# TASK GOAL:
Look for the string "style" in the data below, and copy each line that holds it.

[Collection entries]
┌──
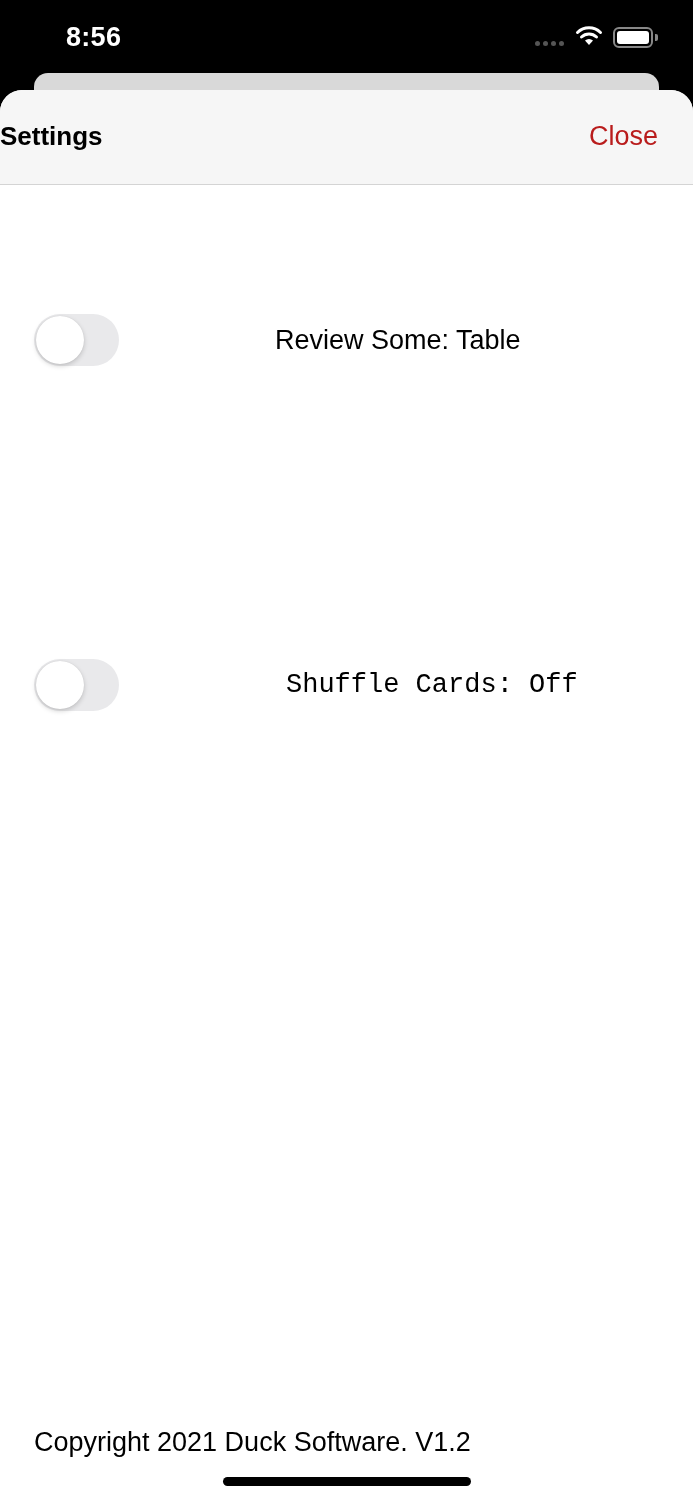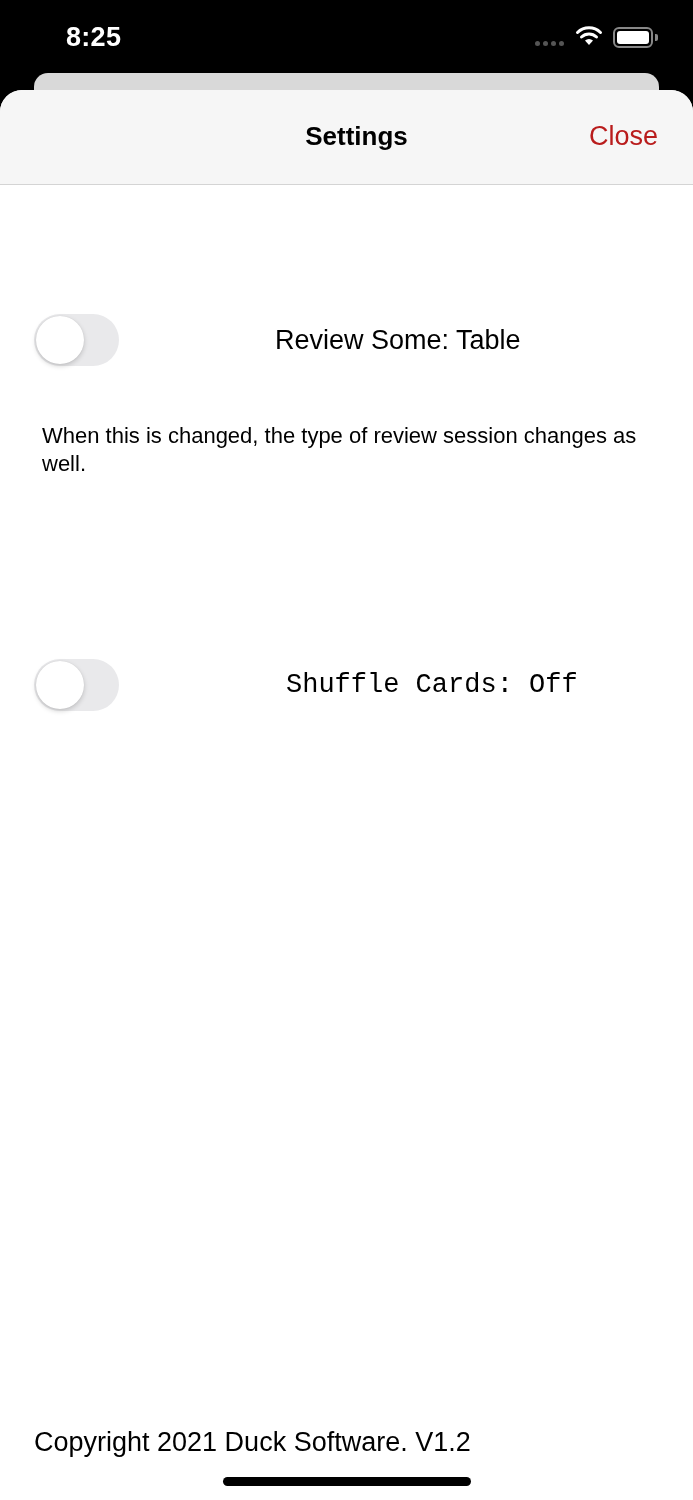--- a/index.html
+++ b/index.html
@@ -12,37 +12,37 @@
     .signal span { width: 5px; height: 5px; border-radius: 50%; background: #555; display: block; }
     .wifi { position: absolute; left: 575px; top: 25px; width: 28px; height: 22px; }
     .battery { position: absolute; left: 613px; top: 27px; width: 40px; height: 21px; border: 2px solid #888; border-radius: 6px; padding: 2px; }
     .battery-fill { width: 100%; height: 100%; background: #fff; border-radius: 3px; }
     .battery-cap { position: absolute; left: 655px; top: 34px; width: 3px; height: 7px; background: #888; border-radius: 0 2px 2px 0; }
 
     .back-sheet { position: absolute; left: 34px; top: 73px; width: 625px; height: 40px; background: #d9d9d9; border-radius: 14px 14px 0 0; }
 
     .sheet { position: absolute; left: 0; top: 90px; width: 693px; height: 1410px; background: #fff; border-radius: 22px 22px 0 0; overflow: hidden; }
     .nav-bar { position: relative; height: 95px; background: #f6f6f6; border-bottom: 1px solid #d4d4d4; }
-    .nav-title { position: absolute; left: 0; right: 0; top: 31px; text-align: center; font-size: 26px; font-weight: 600; padding-left: 20px; }
+    .nav-title { position: absolute; left: 0; right: 0; top: 31px; font-size: 26px; font-weight: 600; }
     .nav-close { position: absolute; right: 35px; top: 31px; font-size: 27px; color: #b91c1c; font-weight: 500; cursor: pointer; }
 
     .toggle { position: absolute; width: 85px; height: 52px; background: #e9e9eb; border-radius: 26px; cursor: pointer; }
     .toggle-knob { position: absolute; left: 2px; top: 2px; width: 48px; height: 48px; background: #fff; border-radius: 50%; box-shadow: 0 2px 5px rgba(0,0,0,0.18), 0 0 1px rgba(0,0,0,0.1); }
     .setting-label { position: absolute; font-size: 27px; color: #000; }
     .desc { position: absolute; left: 42px; width: 600px; font-size: 22px; line-height: 28px; color: #000; }
     .desc p + p { margin-top: 28px; }
 
     .copyright { position: absolute; left: 34px; top: 1337px; font-size: 27px; color: #000; }
     .home-indicator { position: absolute; left: 223px; top: 1387px; width: 248px; height: 9px; background: #000; border-radius: 5px; }
   </style>
 </head>
 <body>
 
 <div class="status-bar">
-  <div class="status-time">8:25</div>
+  <div class="status-time">8:56</div>
   <div class="signal">
       <span></span>
       <span></span>
       <span></span>
       <span></span>
     </div>
   <svg class="wifi" viewBox="0 0 28 22">
     <path d="M14 20 L10 15.5 A6 6 0 0 1 18 15.5 Z" fill="#fff"></path>
     <path d="M6.5 12 A11 11 0 0 1 21.5 12" stroke="#fff" stroke-width="3" fill="none" stroke-linecap="round"></path>
     <path d="M2.5 7.5 A16.5 16.5 0 0 1 25.5 7.5" stroke="#fff" stroke-width="3" fill="none" stroke-linecap="round"></path>
@@ -60,21 +60,20 @@
     <div class="nav-title">Settings</div>
     <div class="nav-close">Close</div>
   </div>
 
   <div class="toggle" style="left:34px; top:224px;">
     <div class="toggle-knob"></div>
   </div>
   <div class="setting-label" style="left:275px; top:235px;">Review Some: Table</div>
 
   <div class="desc" style="top:332px;">
-    <p>When this is changed, the type of review session changes as well.</p>
   </div>
 
   <div class="toggle" style="left:34px; top:569px;">
     <div class="toggle-knob"></div>
   </div>
   <div class="setting-label" style="left:286px; top:580px;font-family:Liberation Mono, monospace;">Shuffle Cards: Off</div>
 
 
   <div class="copyright">Copyright 2021 Duck Software. V1.2</div>
   <div class="home-indicator"></div>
└──
# TASK SOLUTION:
   </style>
   <div class="toggle" style="left:34px; top:224px;">
   <div class="setting-label" style="left:275px; top:235px;">Review Some: Table</div>
   <div class="desc" style="top:332px;">
   <div class="toggle" style="left:34px; top:569px;">
   <div class="setting-label" style="left:286px; top:580px;font-family:Liberation Mono, monospace;">Shuffle Cards: Off</div>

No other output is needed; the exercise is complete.